Das Landesarbeitsgericht Schleswig-Holstein gab ihm auch in zweiter Instanz recht: Der Wechsel im gleichen Konzern ist keine Leiharbeit, vielmehr liegt ein Arbeitsverhältnis vor. Auch konkludentes Verhalten kann eine Willenserklärung sein und damit Rechtsfolgen auslösen. So kann ein Arbeitsvertrag durch tatsächliches Handeln abgeschlossen werden.

Der Abschluss eines Arbeitsvertrages folgt – wie jeder Vertragsschluss – der Regel von »Angebot« und »Annahme«. Der Arbeitnehmer konnte nicht wissen, dass eine Arbeitnehmerüberlassung seitens seines ehemaligen Arbeitgebers beabsichtigt war. Deshalb war er berechtigt, mit der Arbeitsaufnahme zu den neuen Arbeitsvertragsbedingungen ein konkludentes Angebot auf Abschluss eines Arbeitsvertrages abzugeben. Dieses Angebot nahm der neue Arbeitgeber durch Eingliederung des Arbeitnehmers in den Betrieb und widerspruchsloses »Arbeiten lassen« konkludent an.

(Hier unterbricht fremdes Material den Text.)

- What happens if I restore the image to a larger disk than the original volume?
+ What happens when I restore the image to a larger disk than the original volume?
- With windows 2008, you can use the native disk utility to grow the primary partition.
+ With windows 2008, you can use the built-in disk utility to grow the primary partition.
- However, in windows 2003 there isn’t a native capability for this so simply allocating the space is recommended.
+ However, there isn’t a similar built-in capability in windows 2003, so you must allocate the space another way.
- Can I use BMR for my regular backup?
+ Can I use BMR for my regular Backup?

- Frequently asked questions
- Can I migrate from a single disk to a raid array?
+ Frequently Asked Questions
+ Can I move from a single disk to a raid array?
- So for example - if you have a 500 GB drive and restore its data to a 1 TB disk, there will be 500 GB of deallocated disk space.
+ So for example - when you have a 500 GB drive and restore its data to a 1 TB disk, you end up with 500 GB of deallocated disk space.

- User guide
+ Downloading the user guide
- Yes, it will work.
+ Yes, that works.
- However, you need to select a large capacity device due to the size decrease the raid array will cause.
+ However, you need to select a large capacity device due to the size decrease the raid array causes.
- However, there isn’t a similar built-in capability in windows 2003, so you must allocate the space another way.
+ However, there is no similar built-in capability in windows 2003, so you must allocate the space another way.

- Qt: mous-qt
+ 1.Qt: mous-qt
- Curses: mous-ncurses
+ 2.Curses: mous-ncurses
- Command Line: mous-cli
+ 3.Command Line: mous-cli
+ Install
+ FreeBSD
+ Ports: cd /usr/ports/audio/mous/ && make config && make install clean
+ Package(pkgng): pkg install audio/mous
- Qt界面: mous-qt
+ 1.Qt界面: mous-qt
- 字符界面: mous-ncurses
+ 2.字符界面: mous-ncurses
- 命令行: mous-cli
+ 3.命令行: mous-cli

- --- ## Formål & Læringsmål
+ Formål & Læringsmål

Daran ändert auch eine tarifliche Schriftformgebot für Arbeitsverträge nichts. Der entsprechende Manteltarifvertrag sah hier vor, dass Abschluss und Änderung des Arbeitsvertrags der Schriftform bedürfen. Eine Missachtung dieser Vorschrift führt jedoch nicht zur Unwirksamkeit des Vertrages.